- Problem description:
When the line containing "line-height:12.9px; padding:2px 16px" appears in the entries below, begin printing there and stop after the line containing "position:absolute; right:10px; top:5px;"; print each of those lines exactly and no other line.

- Web document revisions:
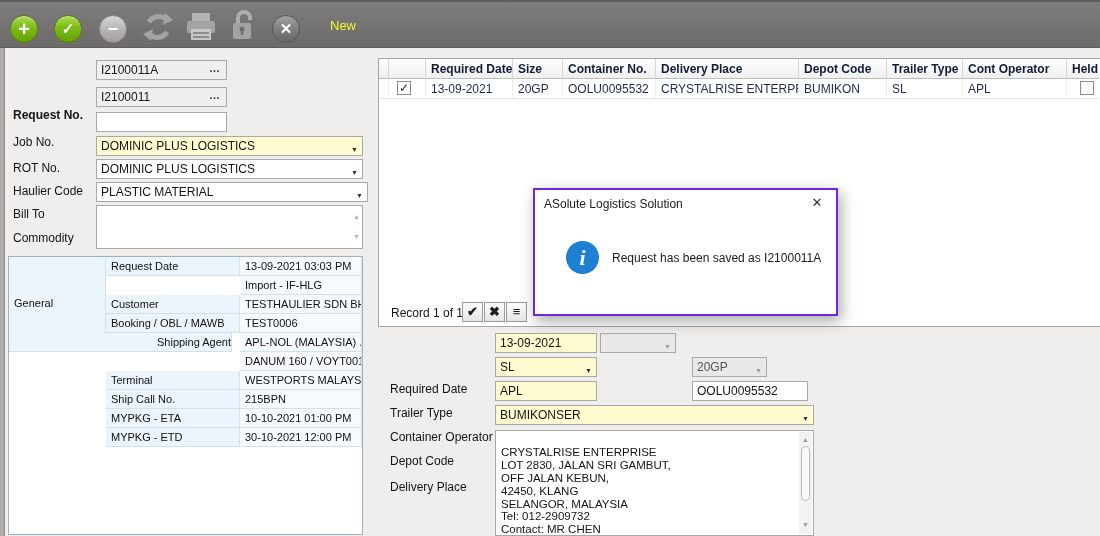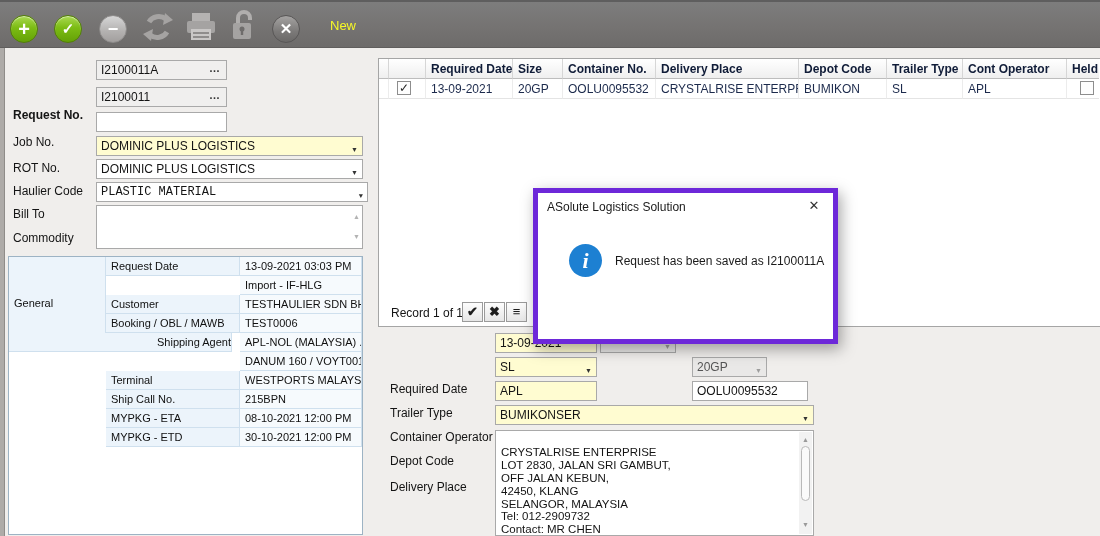--- a/index.html
+++ b/index.html
@@ -63,22 +63,22 @@
 
   
   .ta { position:absolute; background:#fff; border:1px solid #a9a9a9; font-size:11.5px; color:#141414;
         line-height:12.9px; padding:2px 16px 2px 5px; white-space:pre-line; overflow:hidden; }
   .vscroll { position:absolute; top:1px; right:1px; bottom:1px; width:13px; background:#f2f2f2; }
   .vscroll .up { position:absolute; top:2px; left:3px; font-size:7px; color:#9a9a9a; }
   .vscroll .dn { position:absolute; bottom:2px; left:3px; font-size:7px; color:#9a9a9a; }
   .vscroll .thumb { position:absolute; top:14px; left:2px; width:9px; height:55px; border:1px solid #b9b9b9; border-radius:5px; background:#fafafa; }
 
   
-  .dialog { position:absolute; left:533px; top:188px; width:305px; height:156px; background:#fff;
-            border:5px solid #6d28d9; box-shadow:3px 5px 14px rgba(0,0,0,.35); z-index:50; }
+  .dialog { position:absolute; left:533px; top:188px; width:305px; height:128px; background:#fff;
+            border:2px solid #6d28d9; box-shadow:3px 5px 14px rgba(0,0,0,.35); z-index:50; }
   .dlg-title { position:absolute; left:9px; top:7px; font-size:12px; color:#1a1a1a; }
   .dlg-close { position:absolute; right:10px; top:5px; font-size:13px; color:#333; width:18px; text-align:center; }
   .dlg-icon { position:absolute; left:31px; top:51px; width:33px; height:33px; border-radius:50%; background:#1d80d2;
               color:#fff; font-weight:bold; font-style:italic; font-family:"Liberation Serif",serif; font-size:22px;
               display:flex; align-items:center; justify-content:center; }
   .dlg-msg { position:absolute; left:77px; top:61px; font-size:12px; color:#1a1a1a; white-space:nowrap; }
   .dlg-footer { position:absolute; left:0; bottom:0; width:100%; height:48px; background:#f0f0f0; border-top:1px solid #e3e3e3; }
   .dlg-ok { position:absolute; left:194px; top:13px; width:85px; height:23px; background:#e1e1e1;
             border:2px solid #0078d7; font-size:12px; color:#111; text-align:center; line-height:19px; }
 </style>
@@ -147,21 +147,21 @@
     <span class="combo-arrow">▼</span>
   </div>
 
   <span class="lbl" style="left:13px;top:163px;">Bill To</span>
   <div class="fld" style="left:96px;top:159px;width:267px;">
     <span>DOMINIC PLUS LOGISTICS</span>
     <span class="combo-arrow">▼</span>
   </div>
 
   <span class="lbl" style="left:13px;top:187px;">Commodity</span>
-  <div class="fld" style="left:96px;top:182px;width:272px;font-family:Liberation Mono, monospace;">
+  <div class="fld" style="left:96px;top:182px;width:272px;">
     <span>PLASTIC MATERIAL</span>
     <span class="combo-arrow">▼</span>
   </div>
 
   <span class="lbl" style="left:13px;top:211px;">Remarks</span>
   <div class="fld" style="left:96px;top:205px;width:267px;height:44px;">
     <span></span>
     <span class="mini-scroll" style="top:4px;">▲</span>
     <span class="mini-scroll" style="bottom:4px;">▼</span>
   </div>
@@ -180,21 +180,21 @@
     <div class="it-cell it-key" style="left:97px;top:171px;width:134px;height:19px;">MYPKG - ETD</div>
 
     <div class="it-cell it-val" style="left:231px;top:0px;width:122px;height:19px;">13-09-2021 03:03 PM</div>
     <div class="it-cell it-val" style="left:231px;top:19px;width:122px;height:19px;">Import - IF-HLG</div>
     <div class="it-cell it-val" style="left:231px;top:38px;width:122px;height:19px;">TESTHAULIER SDN BHD</div>
     <div class="it-cell it-val" style="left:231px;top:57px;width:122px;height:19px;">TEST0006</div>
     <div class="it-cell it-val" style="left:231px;top:76px;width:122px;height:19px;">APL-NOL (MALAYSIA) ...</div>
     <div class="it-cell it-val" style="left:231px;top:95px;width:122px;height:19px;">DANUM 160 / VOYT001</div>
     <div class="it-cell it-val" style="left:231px;top:114px;width:122px;height:19px;">WESTPORTS MALAYSI...</div>
     <div class="it-cell it-val" style="left:231px;top:133px;width:122px;height:19px;">215BPN</div>
-    <div class="it-cell it-val" style="left:231px;top:152px;width:122px;height:19px;">08-10-2021 12:00 PM</div>
+    <div class="it-cell it-val" style="left:231px;top:152px;width:122px;height:19px;">10-10-2021 01:00 PM</div>
     <div class="it-cell it-val" style="left:231px;top:171px;width:122px;height:19px;">30-10-2021 12:00 PM</div>
   </div>
 
   <div class="grid-panel">
     <div class="grid-head">
       <div class="hcell"></div>
       <div class="hcell"></div>
       <div class="hcell">Required Date</div>
       <div class="hcell">Size</div>
       <div class="hcell">Container No.</div>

- Exercise answer:
         line-height:12.9px; padding:2px 16px 2px 5px; white-space:pre-line; overflow:hidden; }
   .vscroll { position:absolute; top:1px; right:1px; bottom:1px; width:13px; background:#f2f2f2; }
   .vscroll .up { position:absolute; top:2px; left:3px; font-size:7px; color:#9a9a9a; }
   .vscroll .dn { position:absolute; bottom:2px; left:3px; font-size:7px; color:#9a9a9a; }
   .vscroll .thumb { position:absolute; top:14px; left:2px; width:9px; height:55px; border:1px solid #b9b9b9; border-radius:5px; background:#fafafa; }
 
   
-  .dialog { position:absolute; left:533px; top:188px; width:305px; height:156px; background:#fff;
-            border:5px solid #6d28d9; box-shadow:3px 5px 14px rgba(0,0,0,.35); z-index:50; }
+  .dialog { position:absolute; left:533px; top:188px; width:305px; height:128px; background:#fff;
+            border:2px solid #6d28d9; box-shadow:3px 5px 14px rgba(0,0,0,.35); z-index:50; }
   .dlg-title { position:absolute; left:9px; top:7px; font-size:12px; color:#1a1a1a; }
   .dlg-close { position:absolute; right:10px; top:5px; font-size:13px; color:#333; width:18px; text-align:center; }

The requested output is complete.